Requirement >>
Where a record holds a picture, leave the picture out; otherwise repeat every record exactly.

Records for the exercise >>
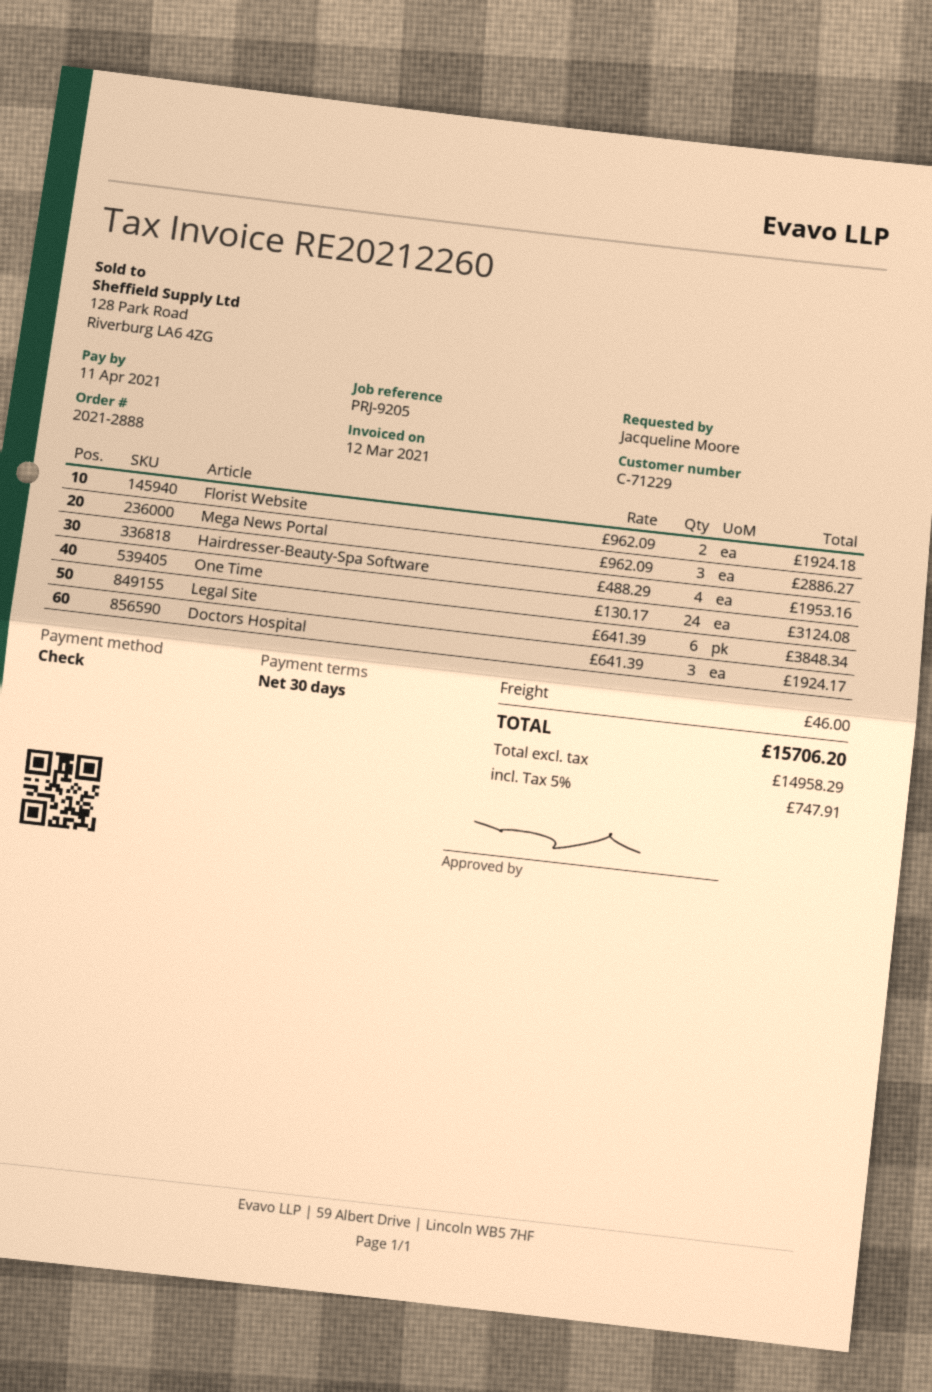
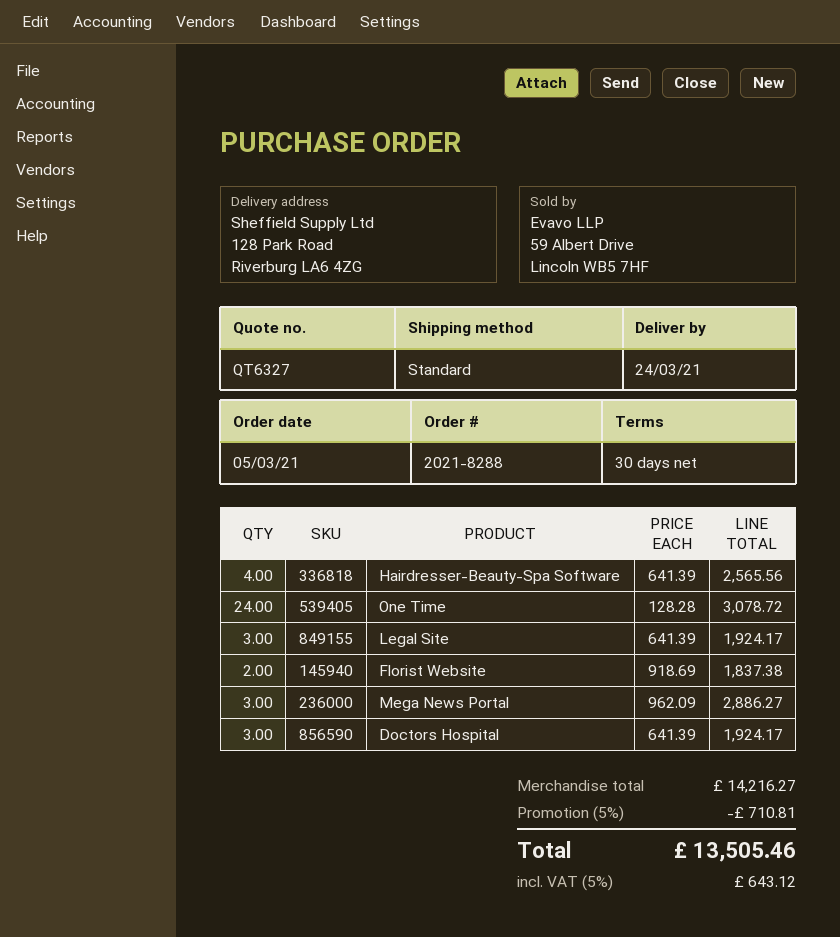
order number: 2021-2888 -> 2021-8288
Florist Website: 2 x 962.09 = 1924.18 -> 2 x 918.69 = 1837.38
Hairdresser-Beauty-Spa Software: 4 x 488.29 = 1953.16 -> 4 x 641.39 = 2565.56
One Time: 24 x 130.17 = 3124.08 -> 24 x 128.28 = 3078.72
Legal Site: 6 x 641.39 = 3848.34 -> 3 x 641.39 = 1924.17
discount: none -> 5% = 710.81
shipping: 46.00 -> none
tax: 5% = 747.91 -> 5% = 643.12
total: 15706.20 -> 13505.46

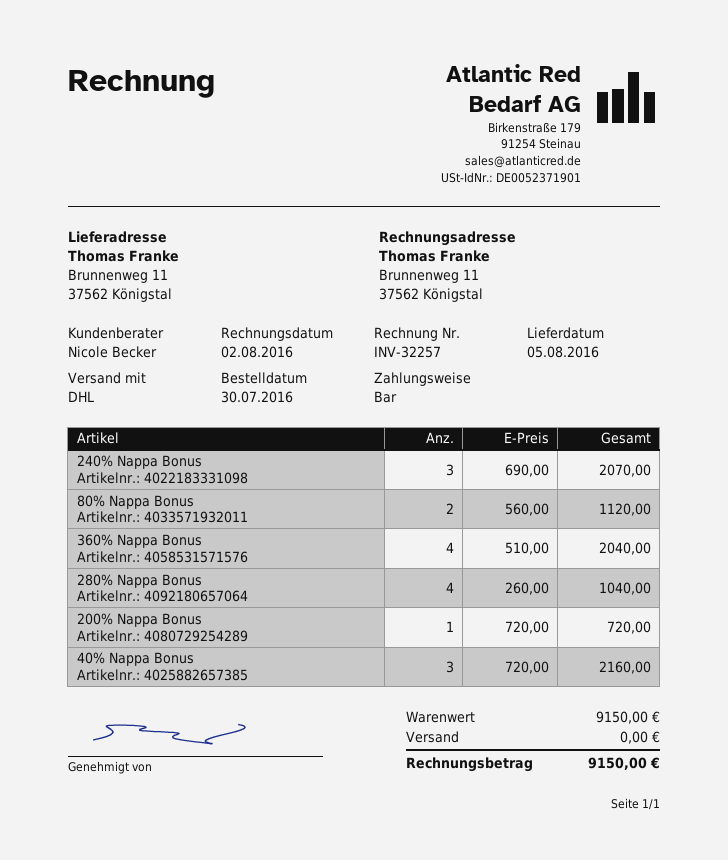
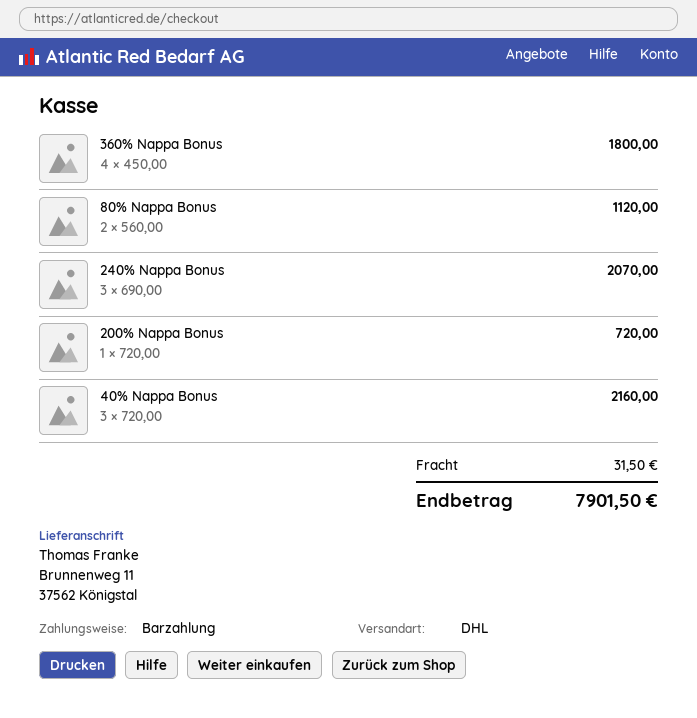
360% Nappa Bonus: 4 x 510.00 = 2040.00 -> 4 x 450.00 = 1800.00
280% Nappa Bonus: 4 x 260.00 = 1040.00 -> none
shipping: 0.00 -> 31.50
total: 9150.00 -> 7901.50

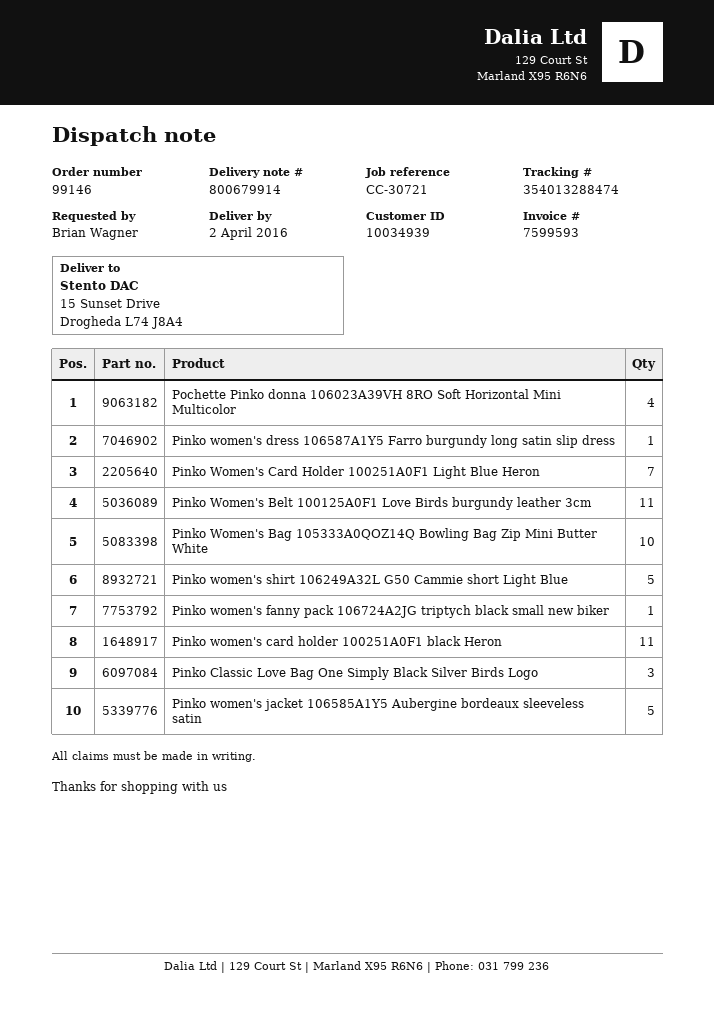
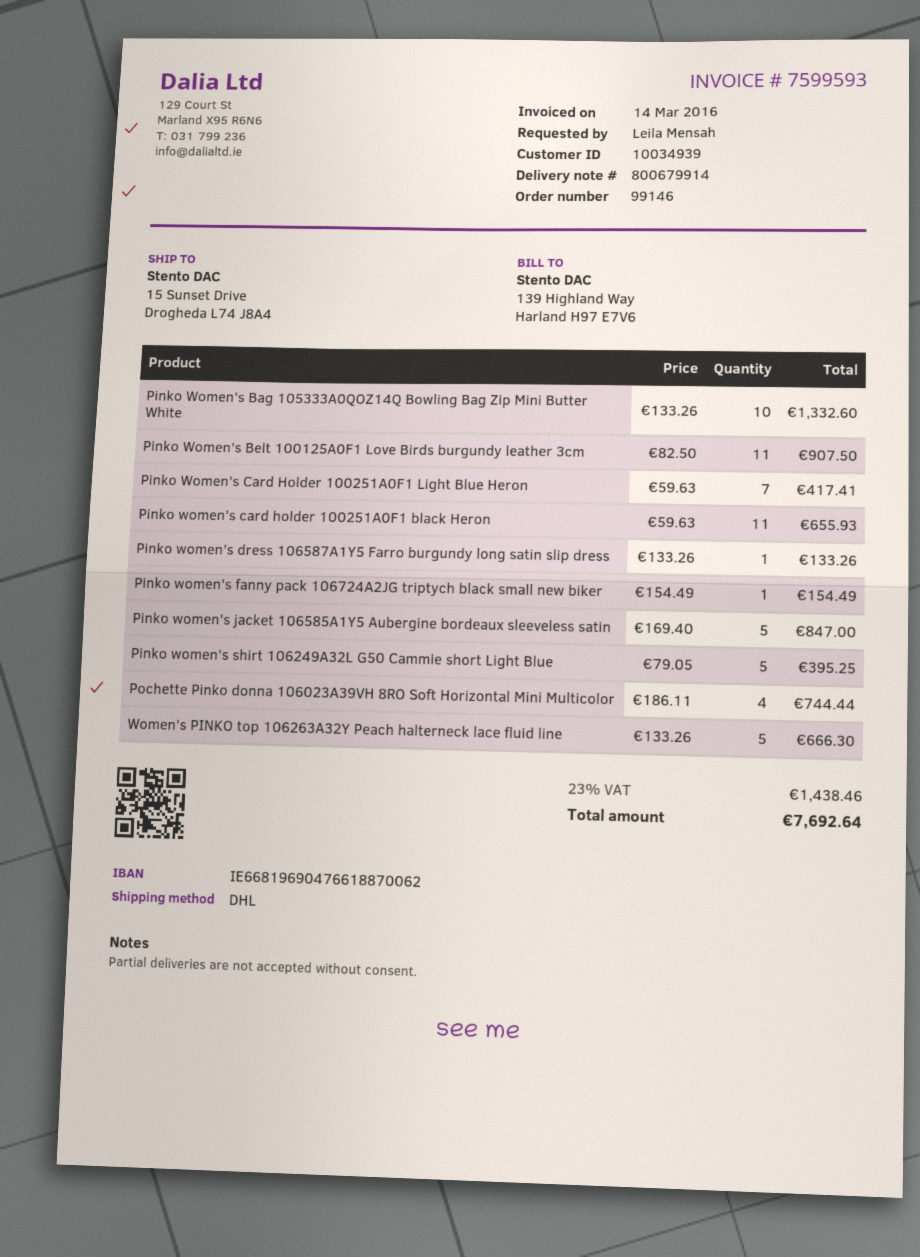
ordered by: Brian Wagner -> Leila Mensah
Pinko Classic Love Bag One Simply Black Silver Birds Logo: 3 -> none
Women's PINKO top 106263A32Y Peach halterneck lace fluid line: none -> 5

Result >>
order number: 2021-2888 -> 2021-8288
Florist Website: 2 x 962.09 = 1924.18 -> 2 x 918.69 = 1837.38
Hairdresser-Beauty-Spa Software: 4 x 488.29 = 1953.16 -> 4 x 641.39 = 2565.56
One Time: 24 x 130.17 = 3124.08 -> 24 x 128.28 = 3078.72
Legal Site: 6 x 641.39 = 3848.34 -> 3 x 641.39 = 1924.17
discount: none -> 5% = 710.81
shipping: 46.00 -> none
tax: 5% = 747.91 -> 5% = 643.12
total: 15706.20 -> 13505.46

360% Nappa Bonus: 4 x 510.00 = 2040.00 -> 4 x 450.00 = 1800.00
280% Nappa Bonus: 4 x 260.00 = 1040.00 -> none
shipping: 0.00 -> 31.50
total: 9150.00 -> 7901.50

ordered by: Brian Wagner -> Leila Mensah
Pinko Classic Love Bag One Simply Black Silver Birds Logo: 3 -> none
Women's PINKO top 106263A32Y Peach halterneck lace fluid line: none -> 5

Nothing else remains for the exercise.